◆ Exercise: Nothing but the lines from the one containing "table.booklist tr.odd td" to the final line of the entries should appear, copied exactly and without pictures.

◆ Records contained in a dataset:
--- START ---
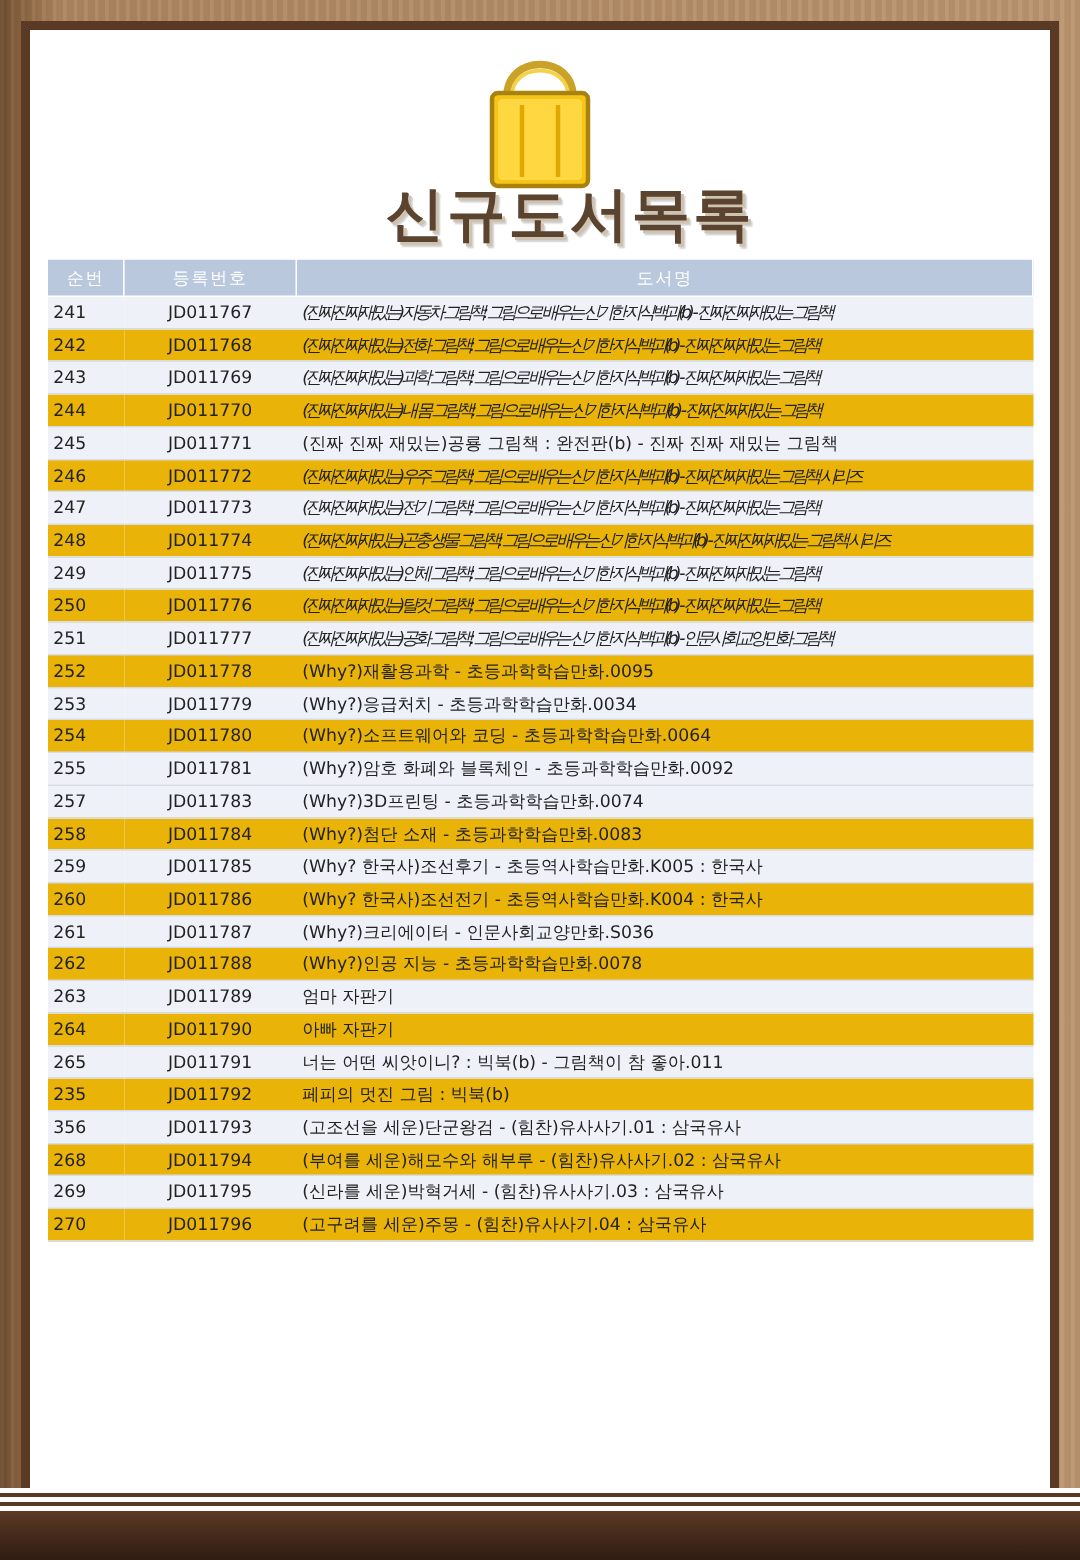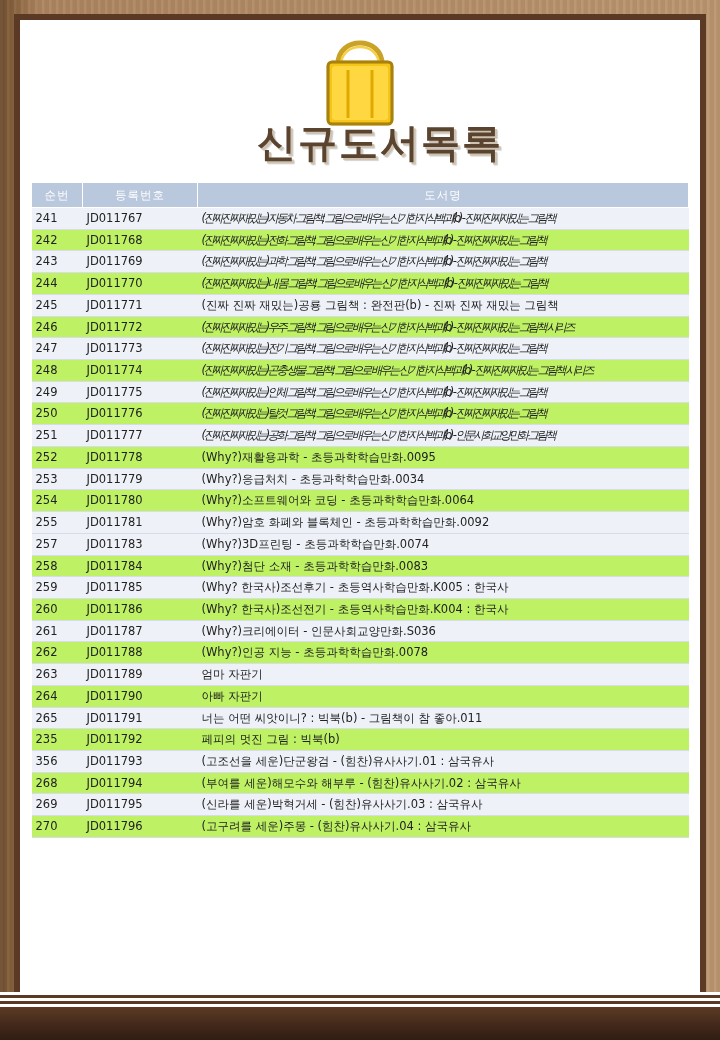"순번" table.booklist { margin: 12px auto 0 auto -> 2px auto 0 auto }
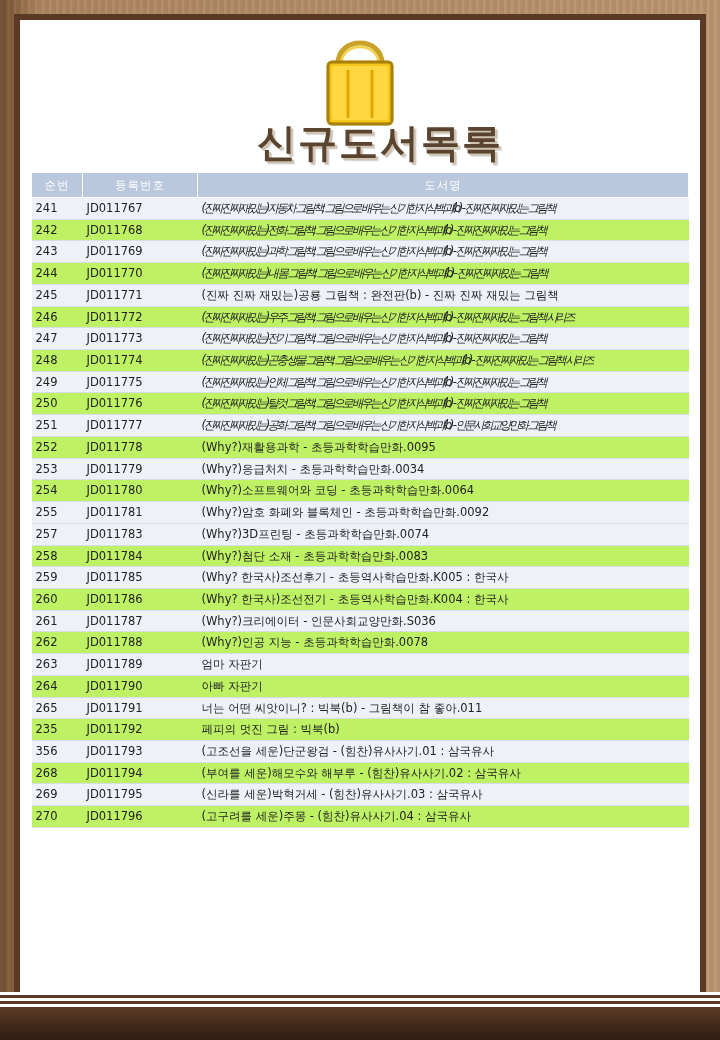"JD011767" td.reg { text-align: none -> center }
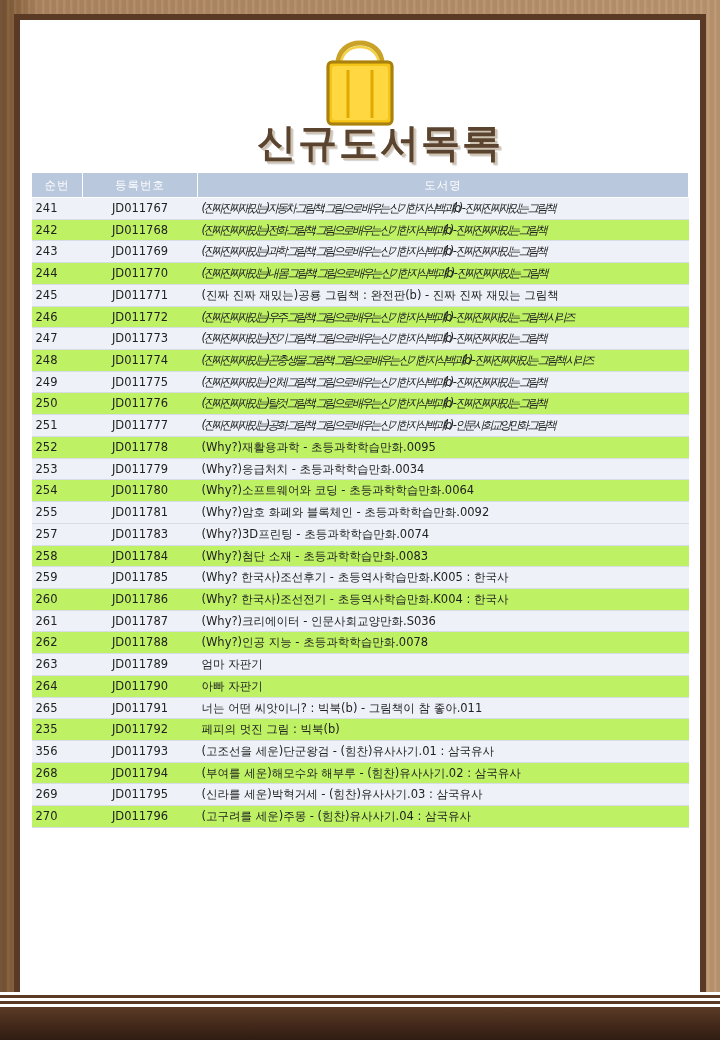"242" table.booklist tr.odd td { background: #bef264 -> #eab308 }
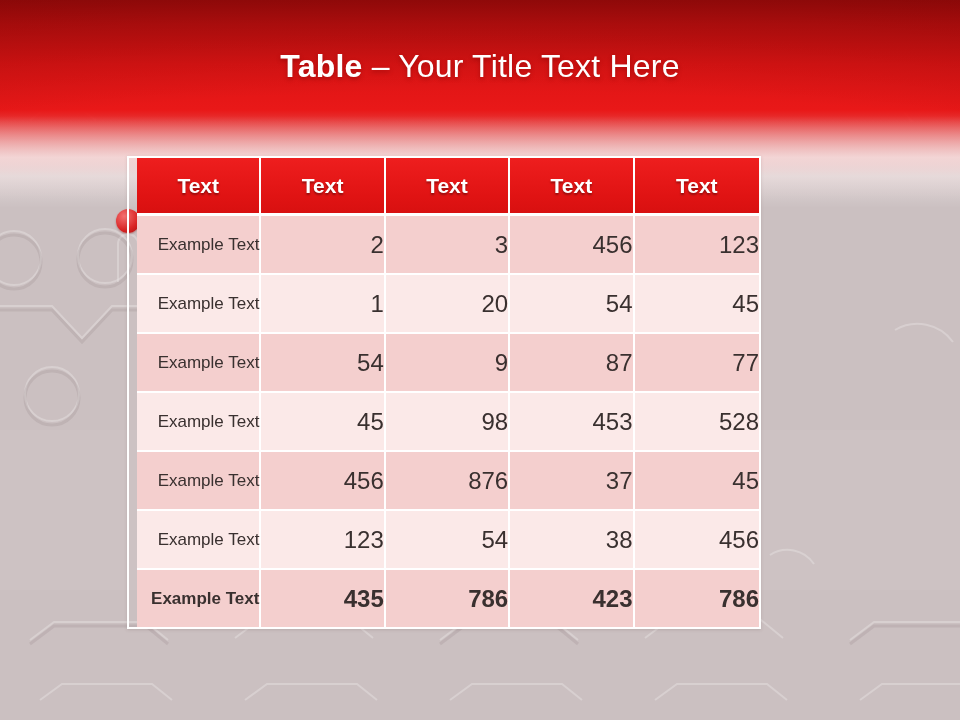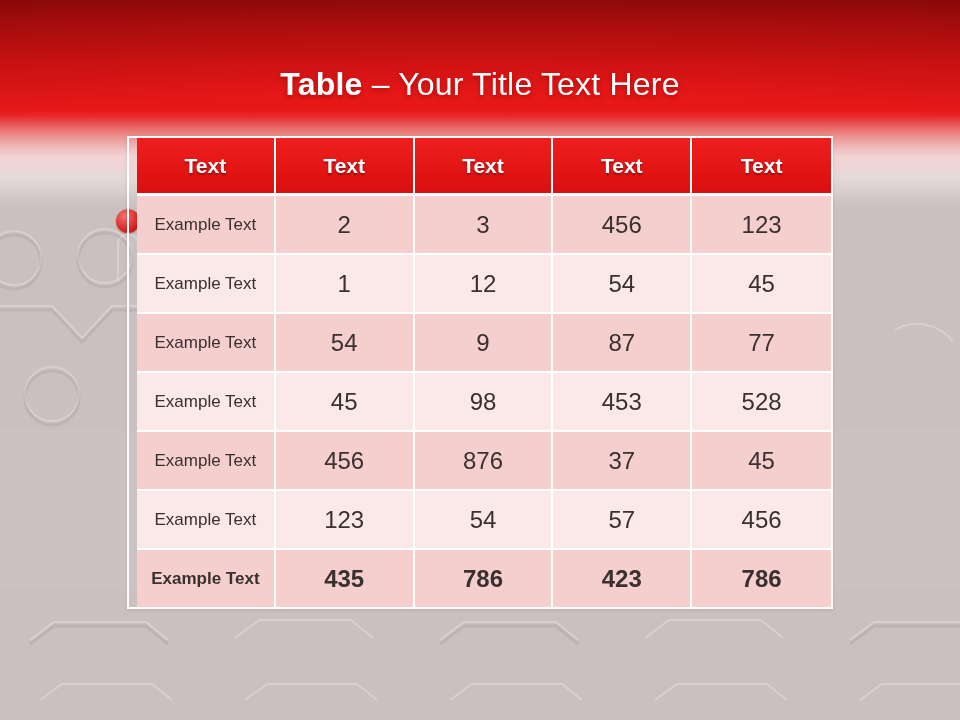"Table – Your Title Text" .title { top: 64px -> 46px }
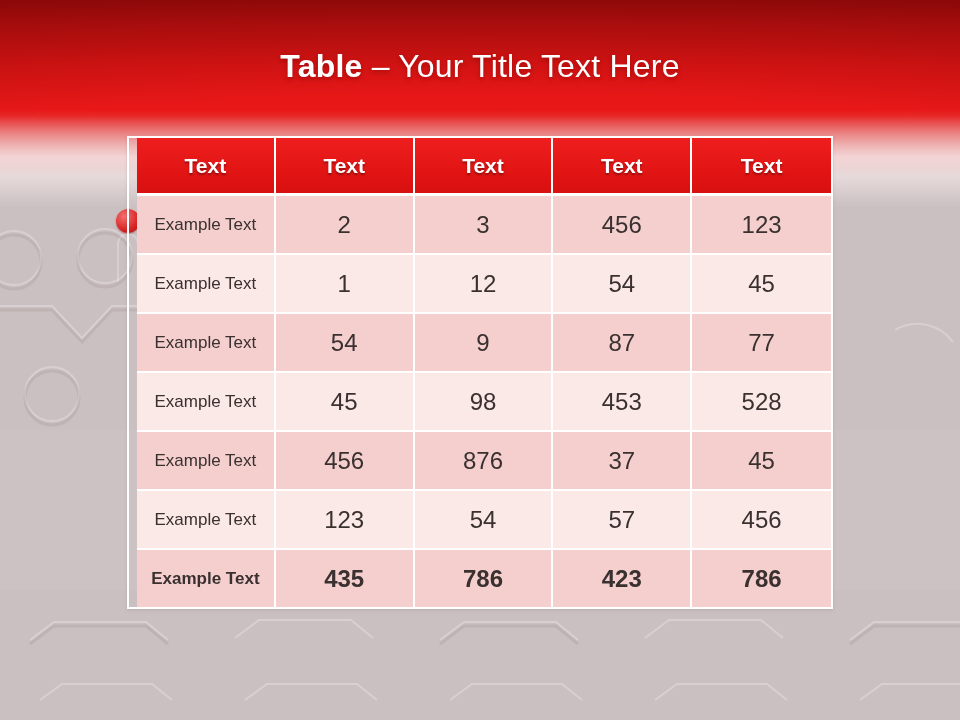"Text" table.data-table { top: 136px -> 156px; width: 706px -> 634px }
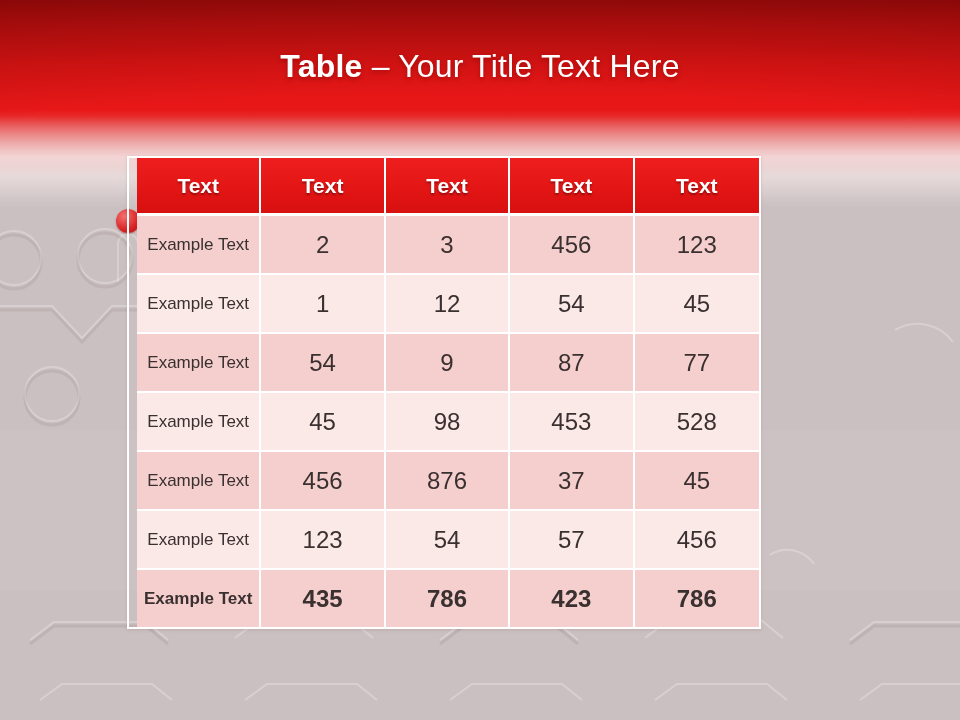"Example Text" .data-table td { text-align: center -> right }
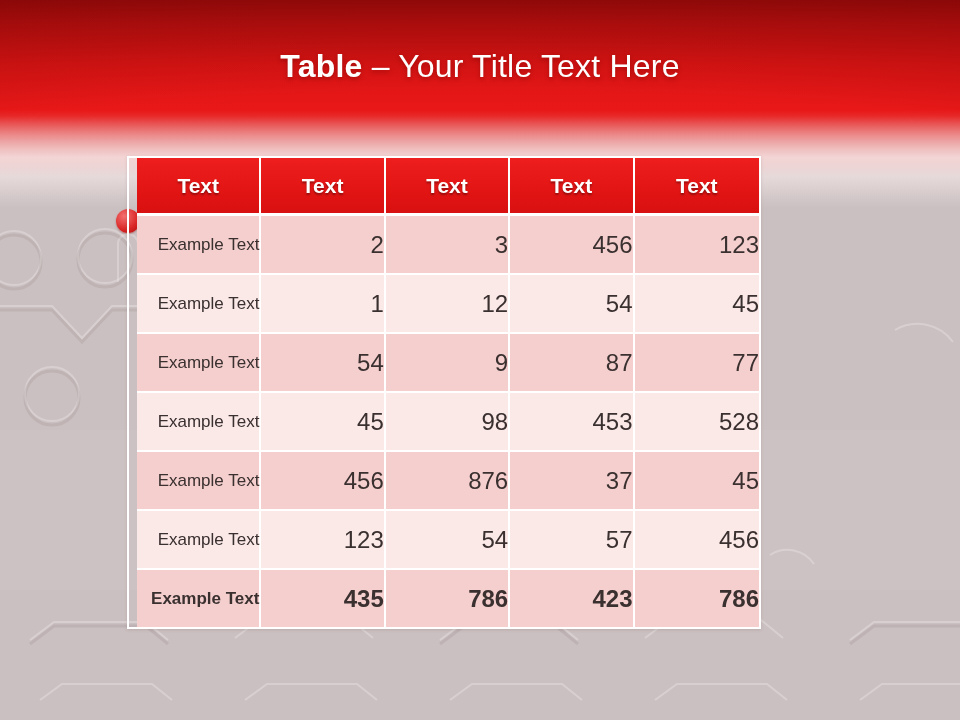"12" td { text: 12 -> 20 }
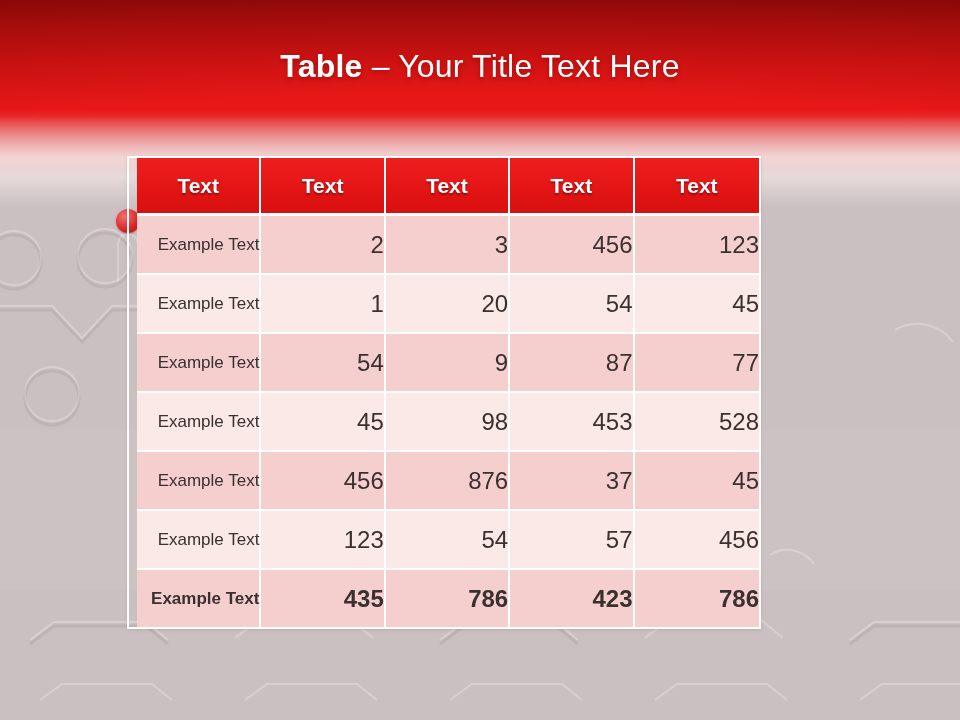"57" td { text: 57 -> 38 }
--- END ---
◆ Response to the task:
"242" table.booklist tr.odd td { background: #bef264 -> #eab308 }
"Table – Your Title Text" .title { top: 64px -> 46px }
"Text" table.data-table { top: 136px -> 156px; width: 706px -> 634px }
"Example Text" .data-table td { text-align: center -> right }
"12" td { text: 12 -> 20 }
"57" td { text: 57 -> 38 }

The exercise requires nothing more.